Admittedly, a propaganda point may have been scored when it was shown that 5,000,000 people in California were in need of welfare assistance. But the money asked for, even if it was forthcoming, would do nothing substantial to alleviate the actual conditions of life for those people. One left-wing paper in the U.S. has accurately described the SLA as nothing more than a band of strong arm charity fund raisers. At worst it is wrecking and bringing into disrepute by association, the efforts of those who are struggling to expose the corrupt and in adequate welfare system in California.

In recent years, Governor Ronald Reagan's administration has been attempting to deny welfare services to those who need them. Investigations, harassment and red tape have become so heavy that many people have been afraid to apply for welfare. Many more have been threatened or intimidated into dropping off the welfare rolls, (the rolls have declined by 200,000 in the last two years), when they are cut off for some technicality. If Reagan is successful, it is planned to introduce his method into other state and federal welfare programmes.

The diverse nature of some of the events makes it difficult to hypothesize as to the nature of the SLA. There are, however, some threads of evidence that indicate a band of right wing provocateurs:
a)The literature discovered in the burning Concorde house indicates that the SLA and August 7 Movement are one and the same.
b)The SLA would be unlikely to claim Little and Remiro as members if in fact they were. It seems more likely that by soing so, the SLA is trying to blacken the record of the arrested men, and indirectly that of the VVAW-WSO.
c)The naming of the defunct newspaper, Kalayaan, as a food distributer is obviously the work of someone with only a limited knowledge of West Coast movement groups.
d)DeFreeze, the chief suspect in the case, has been suspected as a provocateur on previous occasions and certainly has no connection with any left-wing group in California.
e)The overall nature of the SLA's actions is not that of a group wishing to gain support.

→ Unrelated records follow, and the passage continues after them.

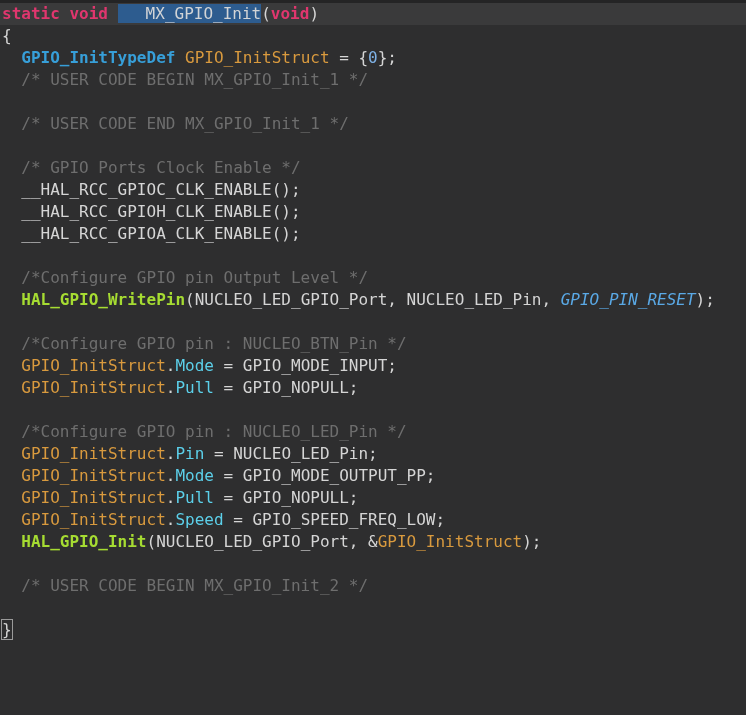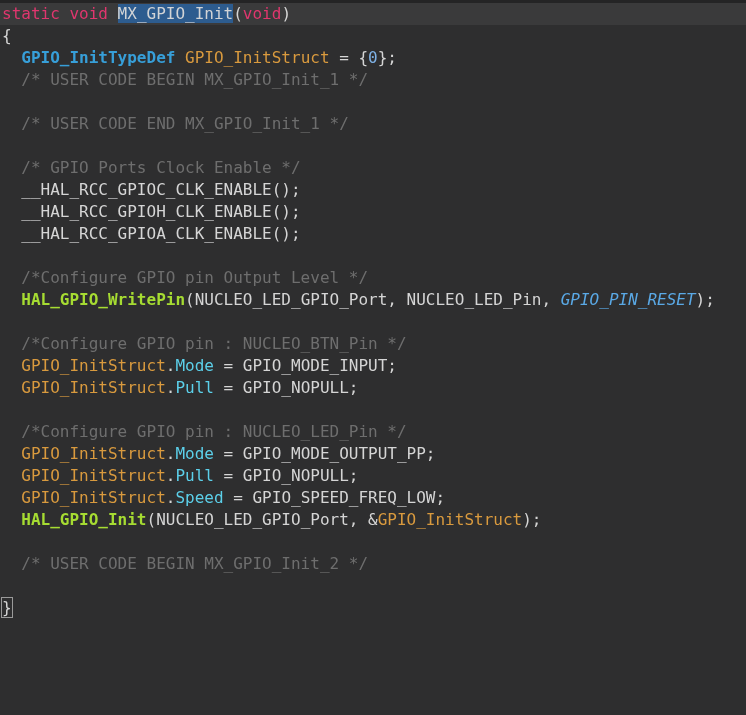"static" .tok.kw { font-weight: normal -> bold }
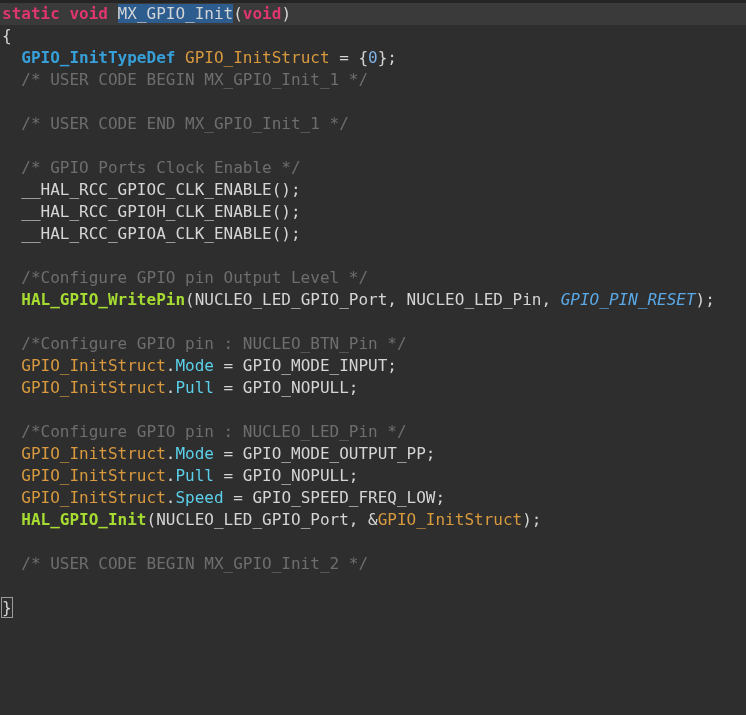"MX_GPIO_Init" .tok.sel { padding-left: none -> 28px }
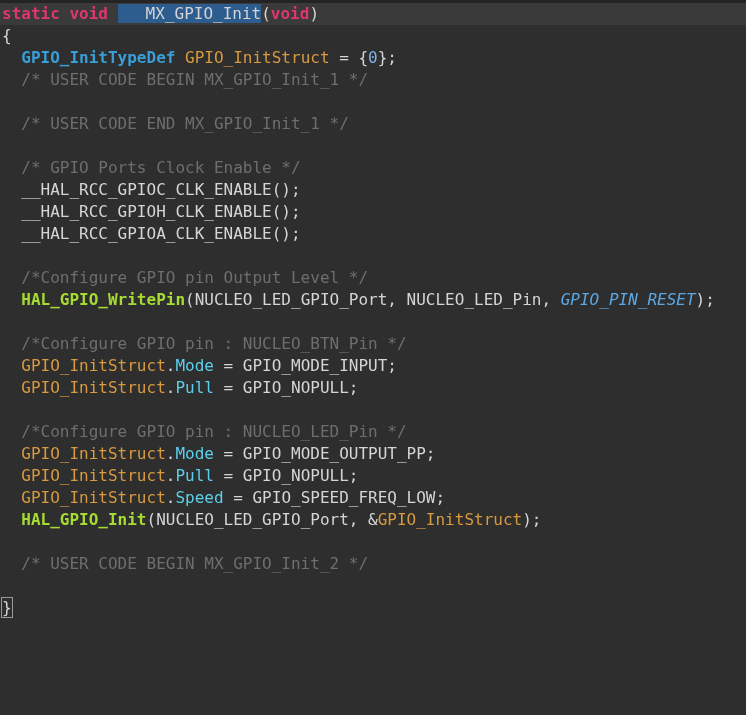"GPIO_InitStruct.Pin = NUCLEO_LED_Pin;" div.line { html: none -> <div><span> </span><span>GPIO_InitStruct</span><span>.</span><span>Pin</span><span> = NUCLEO_LED_Pin;</span></div> }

The SLA kidnapping is clearly giving the US government and press the chance they need to isolate the left from the ordinary Americans at the very moment when monopoly capitalism is beset with major economic and political crises. Whatever happens now in the Hearst kidnapping, the left in America has suffered a severely inopportune setback. Even if the SLA are not conscious right wingers but simply adventurists with a liking for revolutionary rhetoric, the effects of their actions will be the same—whenever such individuals engage in violent actions without any popular support they always play into the hands of the right wins.